David Miliband on what needs to be done to ease the plight of Syrians

The first month of 2016 saw ten times as many refugees arriving in Europe as in January 2015. Each week reports came of boats sinking and people drowning. There could hardly be a clearer symptom of the desperation of Syrians to escape either Syria itself, or her neighboring states, than their determination to brave winter seas to reach Europe. Meanwhile peace talks were adjourned before the parties even entered the same room. So who can blame people for risking everything to escape?

The International Rescue Committee has a unique view of the arc of this crisis, since we are both a humanitarian aid agency working inside Syria, in the neighboring states, and on the European transit route in Greece and Serbia, and a refugee resettlement agency in the United States, helping place 10,000 refugees a year.

Our 2,000 staff members in Syria endure a daily battle to reach people in need with healthcare, education and cash support. Our 1,500 staff in the neighboring states bear witness to the stories of war, and the trials of holding families together in countries whose compassion has been worn down by fatigue. Our 300 staff in Europe and the Balkans are testimony to the enduring confusion of European governments about how to handle a humanitarian emergency within its own borders. And our 800 staff in US cities can feel the polarizing effects of a political discourse that has become loaded and too often toxic.

As each year of the Syrian war has passed, so the options have become worse and the choices more difficult. In 2011, it seemed like an easy thing to predict that President Assad would go the way of President Mubarak, so the cost of saying that he had to go seemed low. In 2012, when he tottered, it seemed possible that the rebels might win without western support, so the safe thing was to wait and see. In 2013, as the refugee flow grew after extended fighting, the rebels splintered and the threat of jihadism taking root in the center and east of Syria tempered calls for activism, despite the use of chemical weapons. In 2014, the fall of Mosul and the rise of Islamic State, or Daesh, meant that there was suddenly a second and complicated front in the war. By 2015, the Russian entry into active combat neutered the debates about no-fly zones or ‘no-bomb zones’ just as the refugee crisis hit. Europe didn’t want to get involved in the Middle East, but the Middle East came to Europe.
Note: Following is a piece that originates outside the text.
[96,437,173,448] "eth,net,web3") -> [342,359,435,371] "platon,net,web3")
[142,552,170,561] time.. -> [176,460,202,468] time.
The London conference on Supporting Syria and the Region took place against this grim backdrop. Its job was to end the fiction that the Syrian war and its accompanying refugee flows were a short-term nuisance requiring temporary humanitarian band aids, and instead recognize the reality that the war is getting more vicious, the battlefield more complex, the political options more difficult, and the prospects for stabilization more distant, with the consequence that the humanitarian effort has to move on to a wholly new footing.
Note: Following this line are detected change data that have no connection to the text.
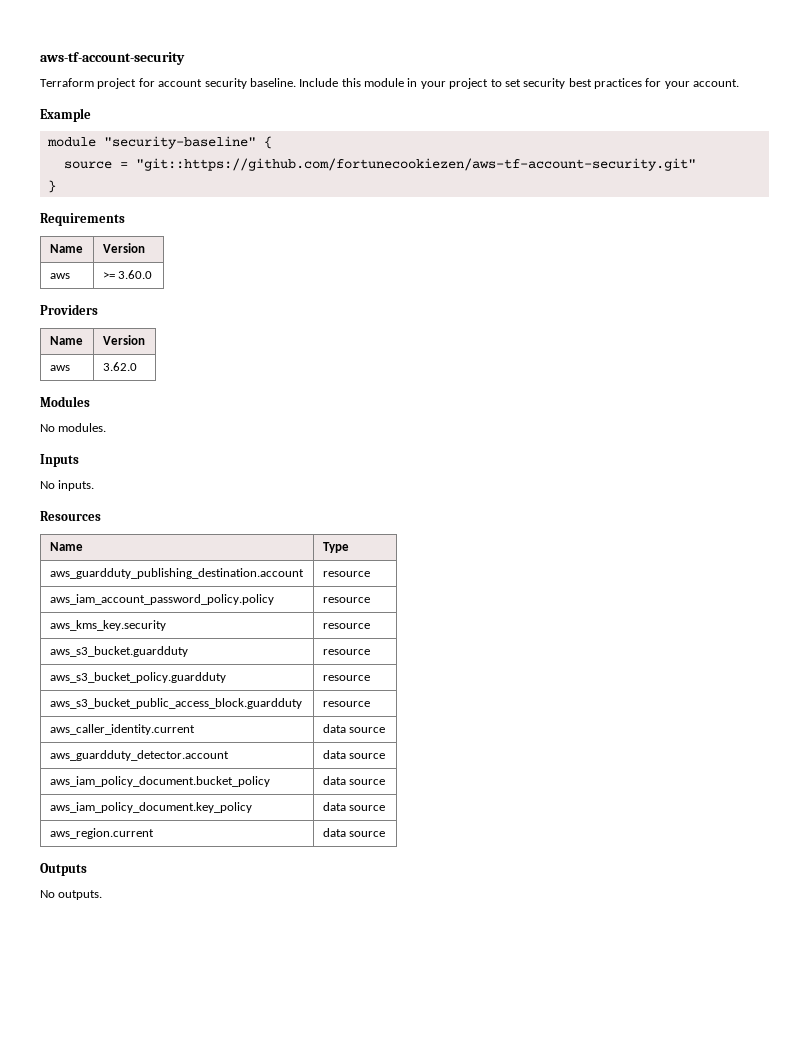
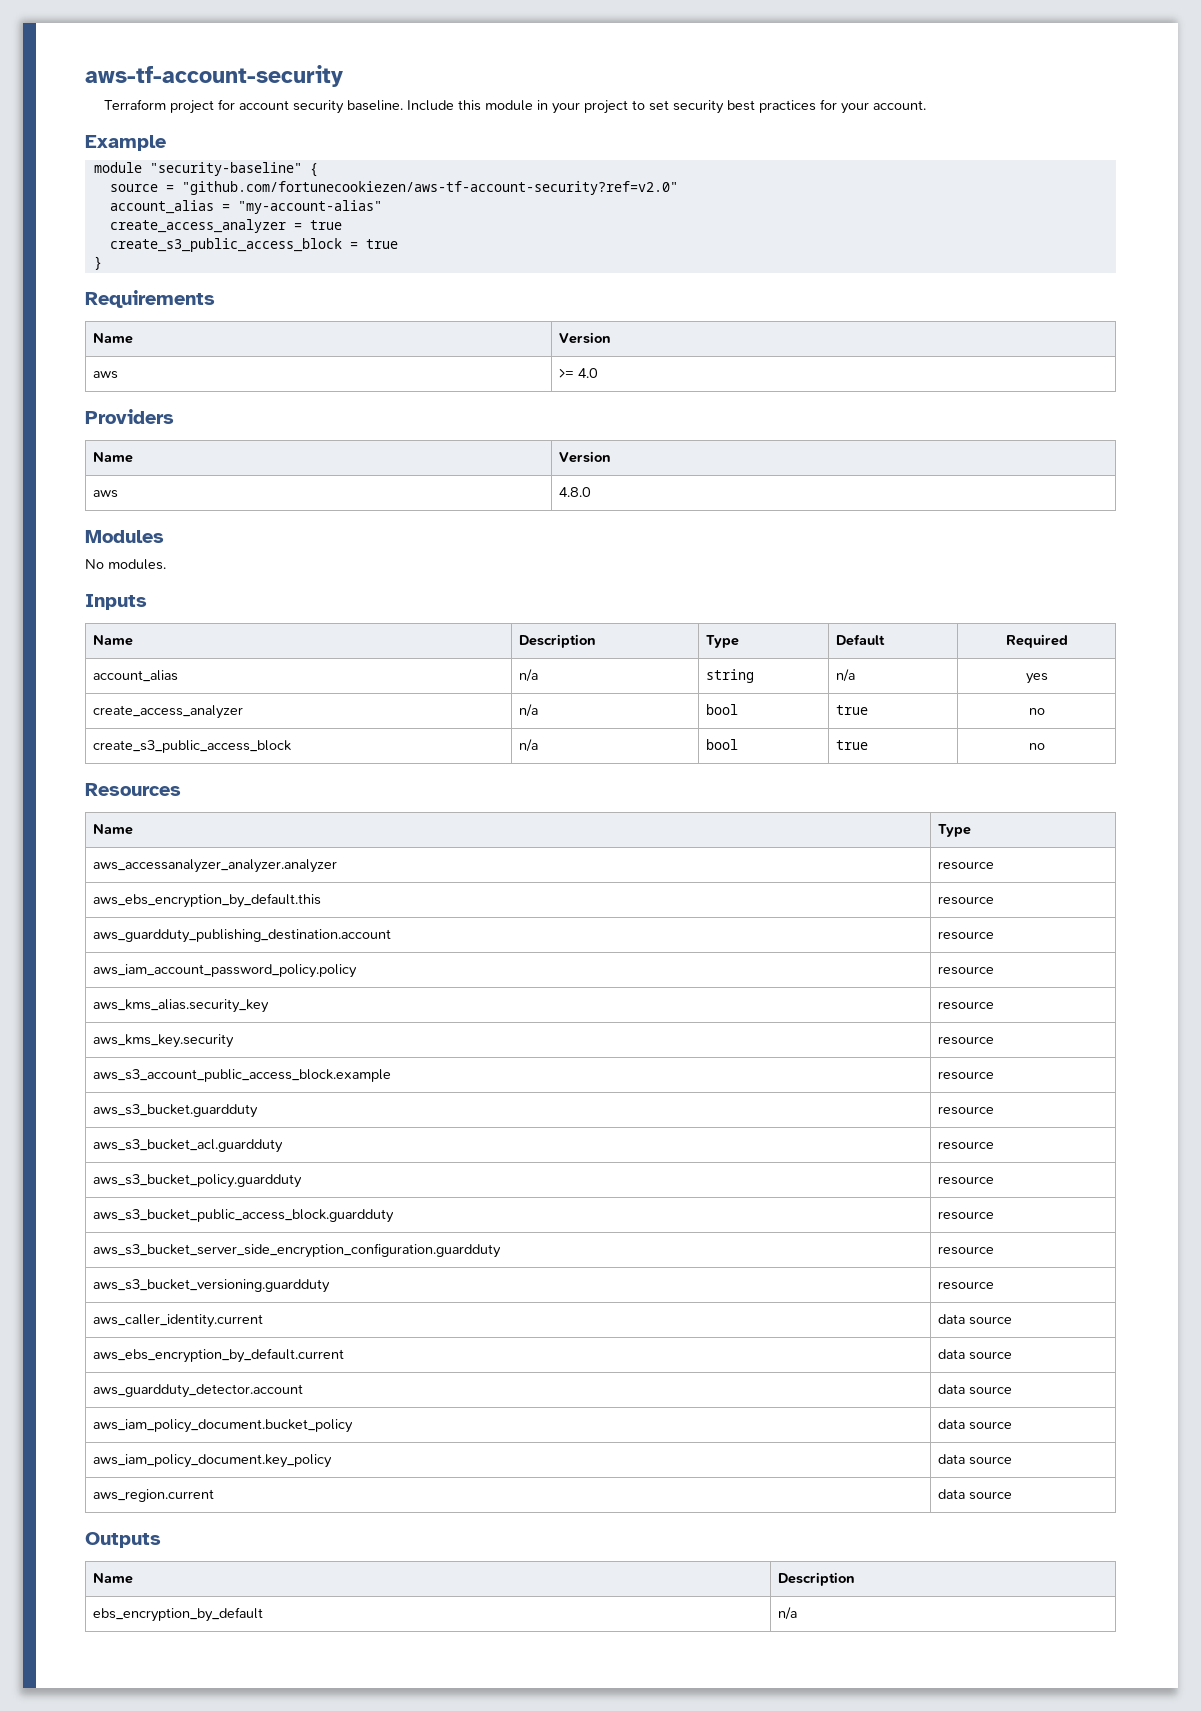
[135,158,696,171] "git::https://github.com/fortunecookiezen/aws-tf-account-security.git" -> [181,181,678,195] [109,200,382,214] [109,219,342,233] [109,238,398,252] "github.com/fortunecookiezen/aws-tf-account-security?ref=v2.0" // account_alias = "my-account-alias" // create_access_analyzer = true // create_s3_public_access_block = true
[118,270,153,279] 3.60.0 -> [578,368,599,378] 4.0
[102,362,137,371] 3.62.0 -> [559,487,592,497] 4.8.0
[40,480,95,491] // No inputs. -> [93,635,134,646] [519,634,597,648] [706,635,740,648] [836,634,886,646] [1005,634,1068,648] [93,670,179,682] [519,669,539,682] [706,669,755,683] [836,669,856,682] [1025,673,1048,684] [93,705,244,719] [519,704,539,717] [706,704,739,715] [836,705,869,715] [1028,708,1045,715] [93,740,292,753] [519,739,539,752] [706,739,739,750] [836,740,869,750] [1028,743,1045,750] // Name | Description | Type | Default | Required // account_alias | n/a | string | n/a | yes // create_access_analyzer | n/a | bool | true | no // create_s3_public_access_block | n/a | bool | true | no
(349, 547) none -> [93,859,338,873] [938,861,995,870] [93,893,322,908] [938,896,995,905] // aws_accessanalyzer_analyzer.analyzer | resource // aws_ebs_encryption_by_default.this | resource
(370, 600) none -> [93,999,270,1013] [938,1001,995,1010] // aws_kms_alias.security_key | resource
(370, 626) none -> [93,1069,392,1082] [938,1071,995,1080] // aws_s3_account_public_access_block.example | resource
(370, 652) none -> [93,1139,284,1153] [938,1141,995,1150] // aws_s3_bucket_acl.guardduty | resource
(370, 704) none -> [93,1243,502,1258] [938,1246,995,1255] [93,1279,331,1293] [938,1281,995,1290] // aws_s3_bucket_server_side_encryption_configuration.guardduty | resource // aws_s3_bucket_versioning.guardduty | resource
(386, 730) none -> [93,1348,345,1363] [938,1349,1013,1360] // aws_ebs_encryption_by_default.current | data source
[40,890,103,900] // No outputs. -> [93,1573,134,1584] [778,1572,856,1586] [93,1607,264,1622] [778,1607,798,1620] // Name | Description // ebs_encryption_by_default | n/a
This new footing means recognizing that there needs to be a new deal both for refugees in the neighboring states, and for the neighboring states themselves. That new deal says that long-term economic support is essential if states are to do what is necessary and get adult refugees into work and children into schools.
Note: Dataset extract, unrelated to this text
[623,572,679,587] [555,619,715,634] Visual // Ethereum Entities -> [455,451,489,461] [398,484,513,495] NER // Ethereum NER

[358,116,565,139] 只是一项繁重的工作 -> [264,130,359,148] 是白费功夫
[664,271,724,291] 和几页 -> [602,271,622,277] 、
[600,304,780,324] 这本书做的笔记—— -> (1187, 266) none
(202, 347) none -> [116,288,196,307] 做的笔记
By this standard, the conference achieved its goals. UN appeals for immediate funding for food, shelter and healthcare were met, and new aspirations for universal education and mass employment were made possible by new commitments from donors. So credit where it is due, including to the British government: a new standard has been set for strategic humanitarian commitment, balancing economic and social intervention. Now the task begins of turning pledges into action. That may seem hard, but it is the easy part in comparison with three other urgent tasks.

The first is for European government to come to terms with what is necessary to deal with the refugees already in Europe and those on the way. Registration needs to be upgraded; status determination speeded up; care increased; and relocation to spread the load across Europe started. Europe’s choice is between disorganized and illegal attempts to reach the continent, and organized and legal routes.

Second, there is the question of civilian protection inside Syria. Some 17 million people are still living there. They are under daily threat. Seven million are displaced and 4.5 million are classified as ‘hard to reach’ by the UN. Another 486,700 are ‘besieged’ – and, at the time of writing, the fate of routes into Aleppo, under Syrian and Russian bombardment, hangs in the balance. The London conference did not crack the issue of how to restrain all parties, but most notably the Syrian government, from breaching the calls in successive UN resolutions for the safe delivery of aid and the protection of civilians.

Third, there is the war itself, and the need for progress on the political track. The agenda-setters are now in Moscow. The initiative has passed, at least this week, to Russia. They are creating facts on the ground, and when the facts change, minds change and options change. No wonder western foreign ministries are complaining. And the victims are voiceless.

Rarely is humanitarian action so necessary and its limitations so stark. I am incredibly proud of what International Rescue Committee staff members are doing, day in, day out, to change and save lives. I wish I could tell them that help from politics is at hand.